Не слушать между ударами .
ДОКУМЕНТ №2. ЖУЖЖАНИЕ НА 4625
Фрагмент наблюдательной карточки коротковолновой станции .
Источник : открытые журналы радиомониторинга, сводки любительских наблюдений, неустановленная архивная копия.
Пометка на титульном листе : “Передача считается безопасной, пока не обращается к слушателю”.
Есть частоты, которые человек ищет намеренно, с таблицей, блокнотом, карандашом и терпением охотника, вышедшего не за добычей, а за следом.
Есть частоты, на которые попадают случайно, перебирая диапазон поздним вечером, когда город за окном уже ушёл в сон, лампа на столе греет левую руку, а за шкалой приёмника живёт странный мир, где шипят грозы над чужими морями, переговариваются корабли, исчезают станции и возникают голоса, не предназначенные для домашней кухни, детской комнаты или одинокого человека в халате.
Частота 4625 кГц относится ко вторым только для тех, кто ещё не знает, что ищет.
Остальные приходят туда сознательно.
В открытых каталогах станцию называют по-разному: The Buzzer, «Жужжалка», UVB-76, хотя старые позывные, как часто бывает с вещами, долго живущими в полумраке, менялись, и само привычное имя закрепилось не благодаря официальной табличке на двери, а благодаря ошибке, пересказу и человеческой потребности назвать неизвестное хотя бы чем-нибудь.
Её звук трудно описывать словами, потому что слова привыкли служить смыслу, а здесь смысл словно заранее вычищен, вытравлен до голого признака присутствия.
Не музыка.
Не речь.
Не сигнал бедствия.
Не молитва.
Не шум в обычном понимании.
Скорее тяжёлое электрическое насекомое, запертое в металлической коробке, которое бьётся о стенки не от страха, а по расписанию.
Человек, слушающий такую передачу впервые, почти всегда ждёт развития, потому что слух воспитан на человеческих вещах: вступление должно перейти в голос, пауза — во фразу, ожидание — в событие, а повторение — в объяснение, но «Жужжалка» не спешит удовлетворять привычки слушателя и часами, днями, годами возвращает в эфир один и тот же раздражающий признак жизни.
Она не сообщает, что случилось.
Она сообщает, что линия занята.
В этом есть особая разновидность тревоги: не угроза, не крик, не тайное послание, которое можно расшифровать, а постоянное напоминание о системе, работающей где-то вне бытового зрения, вне улиц, имён, выходных, болезней и семейных ужинов.
Пока в эфире звучит жужжание, где-то существует человек или устройство, которому поручено, чтобы оно звучало.
Пока оно звучит, кто-то считает это необходимым.
Пока это необходимо, значит, существует причина.
Иногда жужжание прерывается.
Именно из-за этих перерывов станция стала легендой, потому что однообразный звук, каким бы пугающим он ни был, со временем превращается в фон, а голос, внезапно вышедший из фона, возвращает слушателя к самому древнему страху: к мысли, что за стеной не просто скрипел дом, а кто-то всё это время стоял и ждал, когда ты обернёшься.
Голос обычно звучит без эмоции, по-русски, зачитывая позывные, кодовые слова, группы цифр и букв, после чего снова уступает место жужжанию.

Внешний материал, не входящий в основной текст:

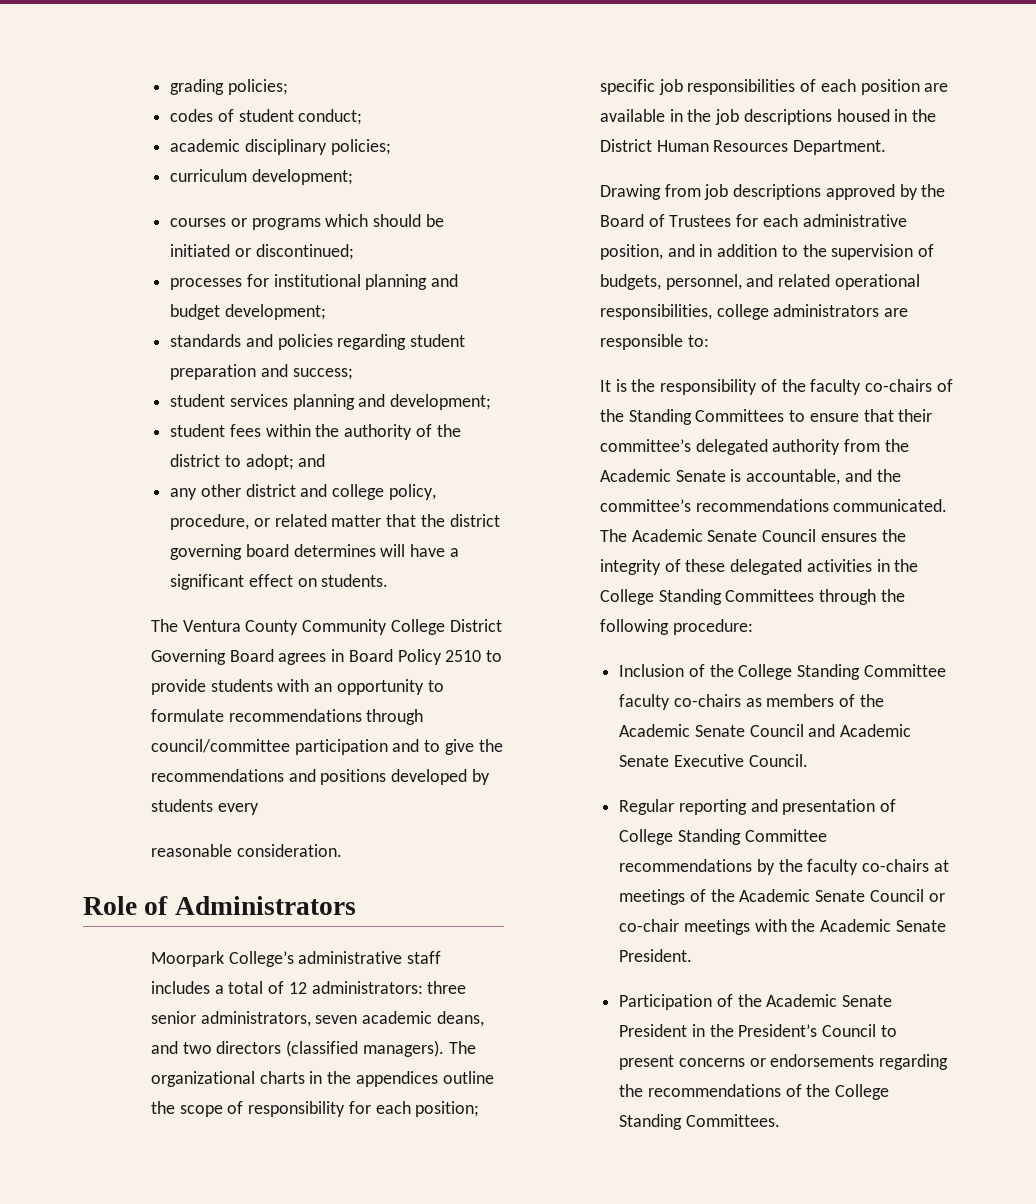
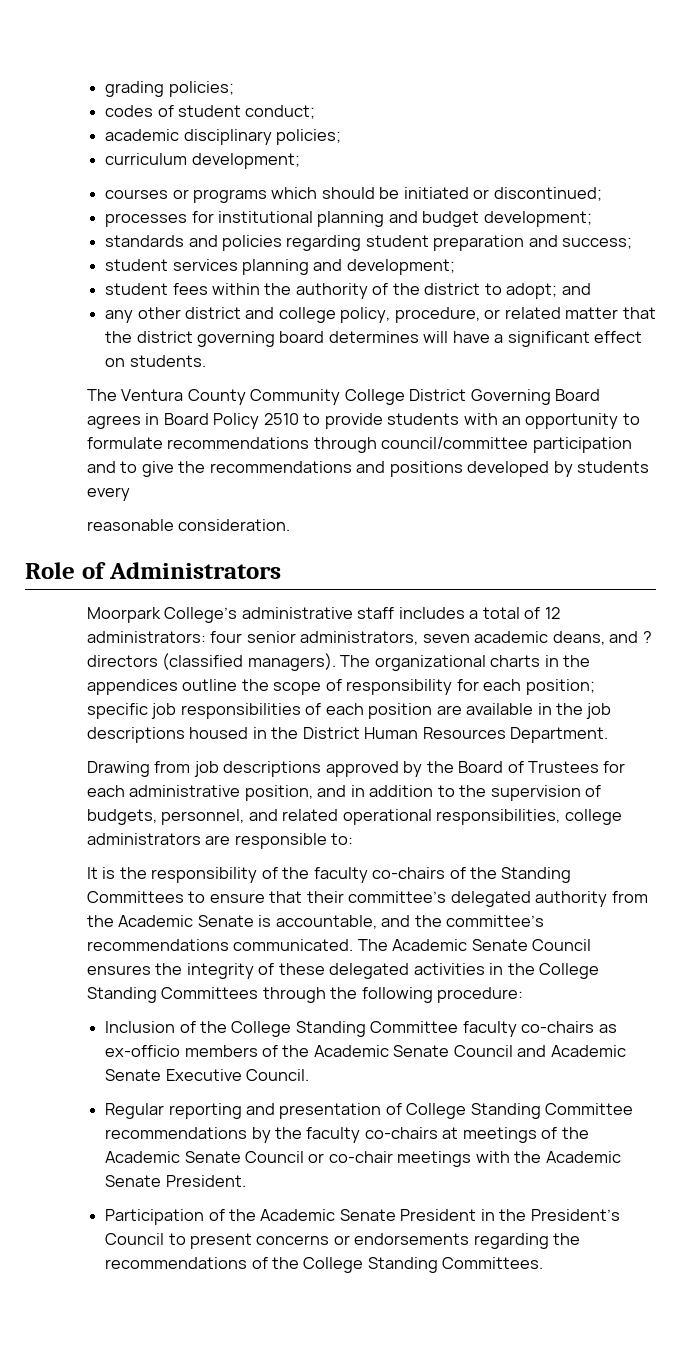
- Moorpark College’s administrative staff includes a total of 12 administrators: three senior administrators, seven academic deans, and two directors (classified managers).
+ Moorpark College’s administrative staff includes a total of 12 administrators: four senior administrators, seven academic deans, and ? directors (classified managers).
- Inclusion of the College Standing Committee faculty co-chairs as members of the Academic Senate Council and Academic Senate Executive Council.
+ Inclusion of the College Standing Committee faculty co-chairs as ex-officio members of the Academic Senate Council and Academic Senate Executive Council.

Радиолюбители записывают такие выходы, сверяют время, спорят о назначении, строят таблицы, ищут связи с военными округами, учениями, кризисами, поломками, погодой, политикой, лунными фазами, собственными догадками и чужой паранойей, потому что неизвестность редко остаётся пустой; человек либо заполняет её данными, либо начинает заполнять страхом.
Вокруг этой станции много версий.
Самая скучная версия говорит о военной связи, о служебном канале, о маркере, который удерживает частоту свободной и показывает, что сеть жива.
Самая кинематографичная версия связывает её с последним приказом, который должен прозвучать, когда привычная страна уже разрушена, а живые командиры не успевают говорить с живыми солдатами.
Между этими версиями лежит множество промежуточных объяснений, каждое из которых звучит разумно до тех пор, пока человек не остаётся ночью перед приёмником и не слышит, как гул обрывается.